In effetti, come si vedrà meglio nel corso del lavoro (Cap. III), quelle del diritto parlamentare sono
regole che raramente hanno un giudice esterno rispetto alle Camere (almeno nel nostro ordinamento) e che
comunque sono caratterizzate dall’esistenza di una clausola di flessibilità (consuetudine nemine
contradicente). Sussiste inoltre uno spazio notevole per le fonti non scritte, che sta a testimoniare l’esigenza,
da un lato, di flessibilità, dall’altro la necessità di un ancoraggio al passato e alla tradizione. Ma ciò non può
portare ad affermare che in Parlamento viga solo la legge del più forte, non mancando, nella maggior parte
dei casi, soggetti e meccanismi, sia interni all’ordinamento parlamentare, sia esterni ad esso, in grado di
rilevare le violazioni delle regole dettate dalla Costituzione, dalle leggi e dai regolamenti parlamentari.
Appunto in questa ottica, il diritto parlamentare può considerarsi, almeno in potenza, come una sorta
di “avanguardia” del diritto costituzionale: una disciplina della quale – come è a lungo accaduto per lo stesso
diritto costituzionale – è particolarmente arduo cogliere il carattere prescrittivo, ma proprio per questo di
grande interesse per misurare quanto tiene e fino a che punto si spinge il principio dello Stato di diritto. Il
dato, del resto, è stato da tempo ed efficacemente rilevato: quando si è parlato (Tosi, 1974) del diritto
parlamentare come di una “clinica costituzionale”, nel quale la statica costituzionale può essere confrontata
con la dinamica dei fatti politici, come “un campo di esperienze costituzionali continue e sempre
rinnovantesi”.
Proprio questi caratteri del diritto parlamentare fanno sì che per esso sia necesario utilizzare spesso
gli approcci della scienza politica (per esempio, quanto al funzionamento dei sistemi elettorali) e della storia
costituzionale (anzitutto, nel ripercorrere l’evoluzione degli equilibri della forma di governo).
Forse, in proposito, se si guarda al panorama fornito dal diritto comparato, può individuarsi una
tendenza di lungo periodo nel senso di una progressiva giuridicizzazione delle regole della vita
parlamentare, affidandone sempre più spesso la tutela al giudice costituzionale: e a spostare quindi più in
avanti la sfera di applicazione dello Stato (costituzionale) di diritto.
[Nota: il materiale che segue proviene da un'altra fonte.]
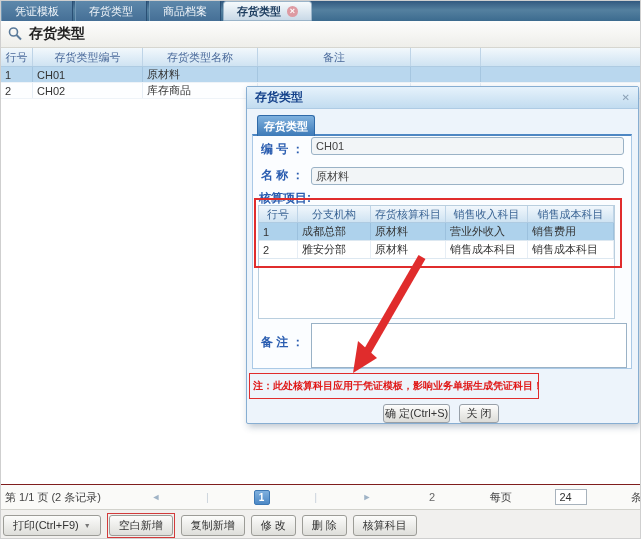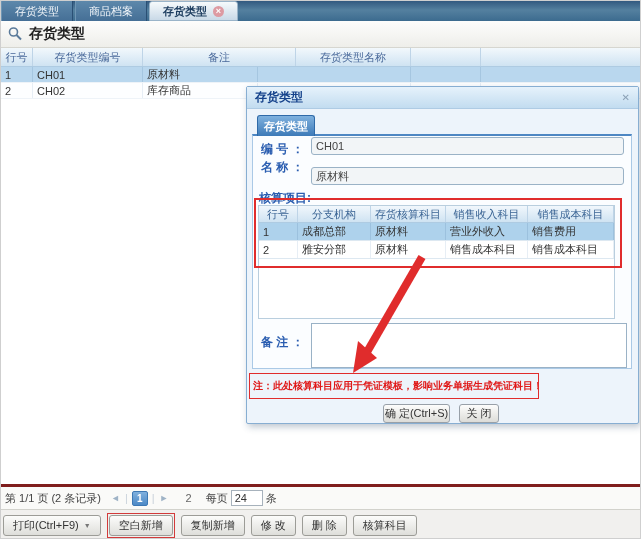"凭证模板" div.tab { html: none -> <div> <span>凭证模板</span> </div> }
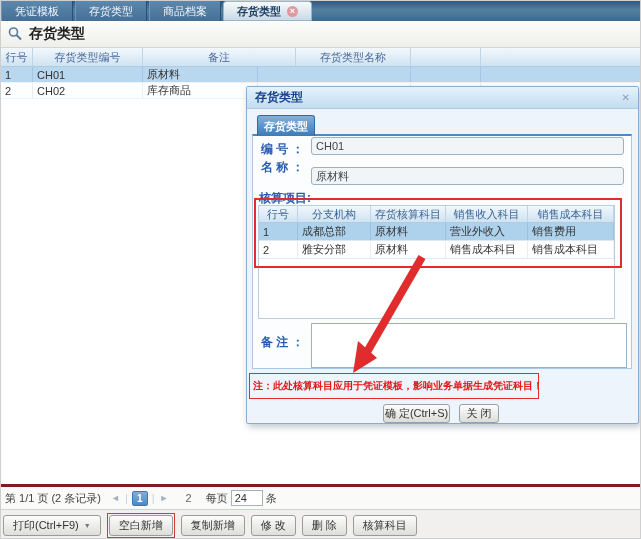"备注" div.mc { order: before "存货类型名称" -> after "存货类型名称" }
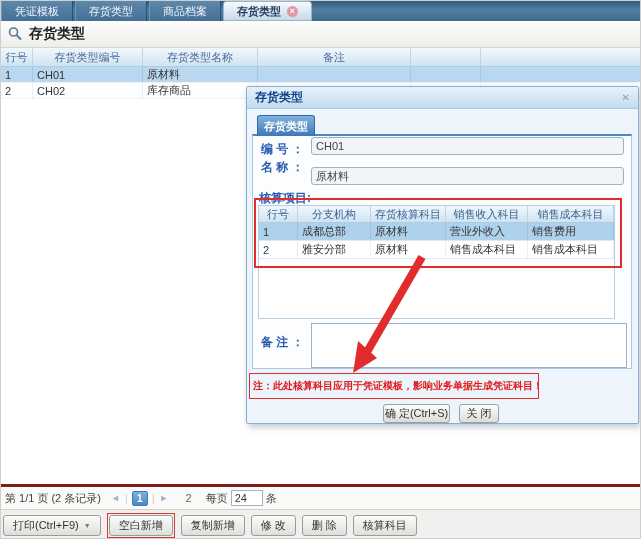"名 称 ：" span.dlg-label { top: 72px -> 80px }
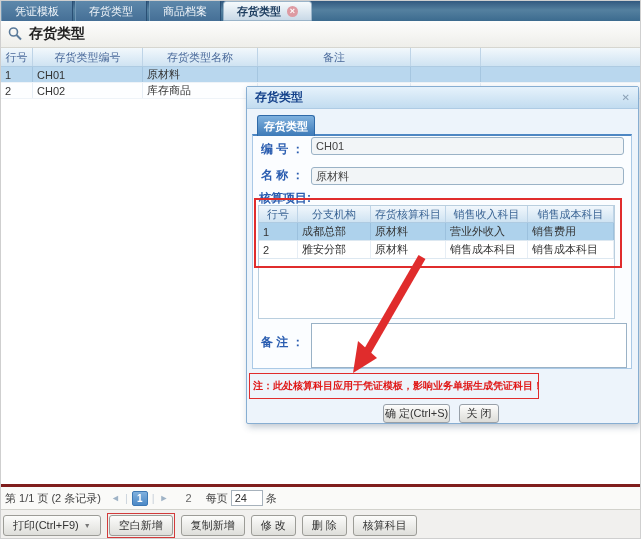"第 1/1 页 (2 条记录)" .pagebar { border-top: 3px solid #7f1d1d -> 1px solid #7f1d1d; justify-content: none -> space-between }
Ciò non toglie, però, che si tratti di un
processo mai definitivamente acquisito e che non manchino momenti di arretramento: probabilmente, in
Italia, si sta assistendo ad uno di questi, a seguito delle leggi elettorali ad impostazione maggioritaria e per
effetto del mancato adeguamento ad esse dei regolamenti parlamentari. Arretramento che, invero, appare
particolarmente grave, dal momento che in un sistema ad impostazione maggioritaria e bipolare, le regole
del diritto costituzionale (e parlamentare) dovrebbero essere condivise da ambedue i poli e, soprattutto,
dovrebbero divenire più pervasive e più stringenti: la politica, infatti, diversamente da quel che accade nei
sistemi ad impostazione proporzionale e consociativa, non trova più al suo interno un limite efficace e rischia
perciò più facilmente di perdere l’equilibrio, degenerando nella tirannide della maggioranza o, al contrario,
finendo vittima dei veti incrociati. Invece, i dibattiti sullo statuto dell’opposizione e, ancor prima, sulla tenuta
delle garanzie in un sistema maggioritario, pur trascinandosi ormai da oltre un decennio, sembrano ben
lontani dall’essere pervenuti a risultati concreti anche parzialmente soddisfacenti.